Instructions for the task -> Please give again, exactly and only, the stretch of lines from the one containing "total: 245.55 -> 172.25" to the end of the entries below.
-------- Data for processing --------
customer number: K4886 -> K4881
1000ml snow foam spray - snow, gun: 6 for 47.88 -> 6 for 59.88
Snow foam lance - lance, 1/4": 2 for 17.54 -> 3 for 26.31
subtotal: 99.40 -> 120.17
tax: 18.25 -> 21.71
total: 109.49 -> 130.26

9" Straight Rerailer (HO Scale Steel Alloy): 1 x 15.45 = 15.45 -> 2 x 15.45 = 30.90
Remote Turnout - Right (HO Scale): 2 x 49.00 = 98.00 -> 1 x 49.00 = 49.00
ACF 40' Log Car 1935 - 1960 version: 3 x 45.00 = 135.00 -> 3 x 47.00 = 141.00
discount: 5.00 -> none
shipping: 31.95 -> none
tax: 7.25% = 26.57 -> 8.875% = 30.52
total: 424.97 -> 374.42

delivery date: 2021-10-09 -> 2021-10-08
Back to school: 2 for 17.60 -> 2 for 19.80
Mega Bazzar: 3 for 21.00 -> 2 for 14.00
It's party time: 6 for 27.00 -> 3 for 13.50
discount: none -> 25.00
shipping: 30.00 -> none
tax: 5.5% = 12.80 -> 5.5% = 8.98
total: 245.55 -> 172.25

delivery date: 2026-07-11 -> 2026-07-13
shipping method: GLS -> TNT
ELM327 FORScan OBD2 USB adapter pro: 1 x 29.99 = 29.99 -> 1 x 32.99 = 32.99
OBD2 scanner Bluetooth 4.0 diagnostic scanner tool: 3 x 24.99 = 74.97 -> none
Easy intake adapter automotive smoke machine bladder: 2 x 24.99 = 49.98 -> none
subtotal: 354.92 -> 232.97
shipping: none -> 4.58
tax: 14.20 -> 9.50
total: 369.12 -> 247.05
--------
Output of the exercise ->
total: 245.55 -> 172.25

delivery date: 2026-07-11 -> 2026-07-13
shipping method: GLS -> TNT
ELM327 FORScan OBD2 USB adapter pro: 1 x 29.99 = 29.99 -> 1 x 32.99 = 32.99
OBD2 scanner Bluetooth 4.0 diagnostic scanner tool: 3 x 24.99 = 74.97 -> none
Easy intake adapter automotive smoke machine bladder: 2 x 24.99 = 49.98 -> none
subtotal: 354.92 -> 232.97
shipping: none -> 4.58
tax: 14.20 -> 9.50
total: 369.12 -> 247.05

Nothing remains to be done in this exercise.